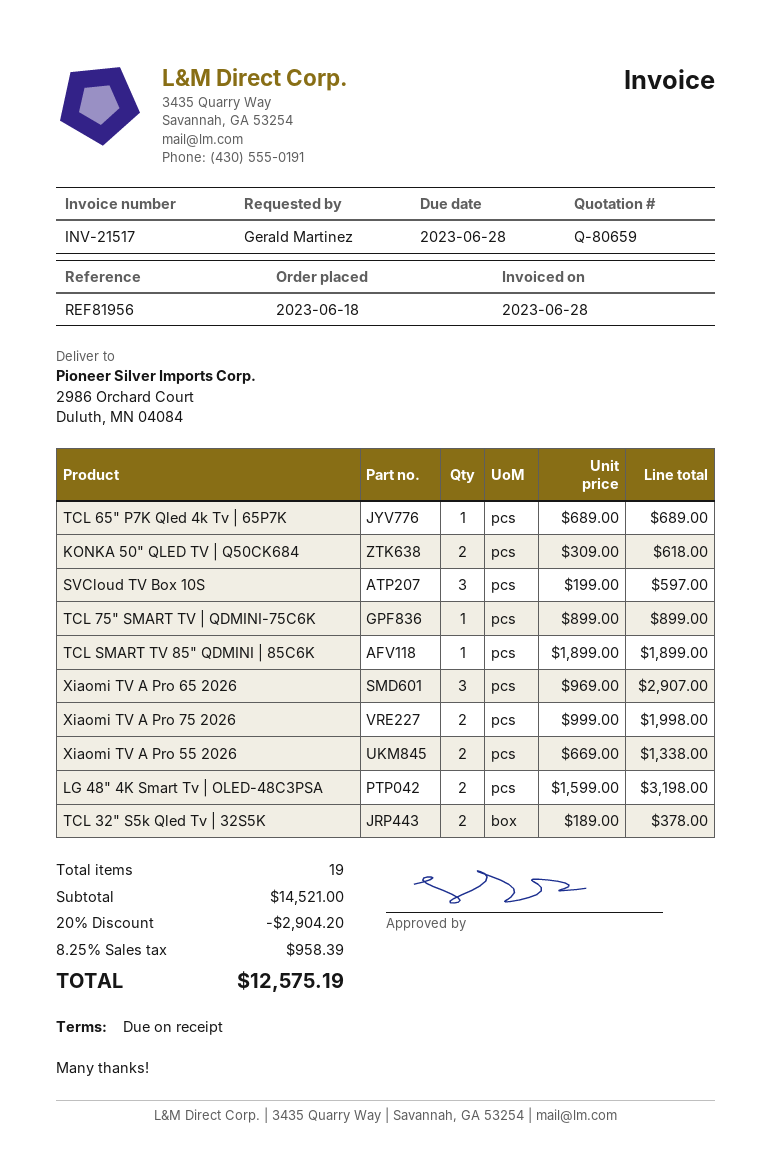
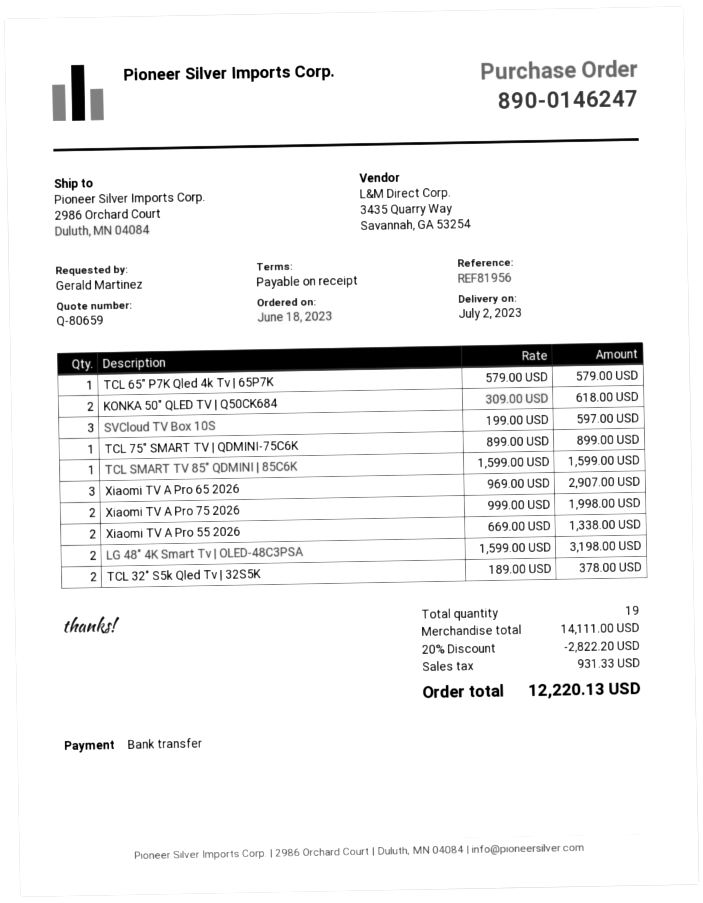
TCL 65" P7K Qled 4k Tv | 65P7K: 1 x 689.00 = 689.00 -> 1 x 579.00 = 579.00
TCL SMART TV 85" QDMINI | 85C6K: 1 x 1899.00 = 1899.00 -> 1 x 1599.00 = 1599.00
subtotal: 14521.00 -> 14111.00
discount: 20% = 2904.20 -> 20% = 2822.20
tax: 958.39 -> 931.33
total: 12575.19 -> 12220.13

::::::

### What the exercise asks
A verbatim copy of the listing is required, with all pictures left out.

### Response to the exercise
TCL 65" P7K Qled 4k Tv | 65P7K: 1 x 689.00 = 689.00 -> 1 x 579.00 = 579.00
TCL SMART TV 85" QDMINI | 85C6K: 1 x 1899.00 = 1899.00 -> 1 x 1599.00 = 1599.00
subtotal: 14521.00 -> 14111.00
discount: 20% = 2904.20 -> 20% = 2822.20
tax: 958.39 -> 931.33
total: 12575.19 -> 12220.13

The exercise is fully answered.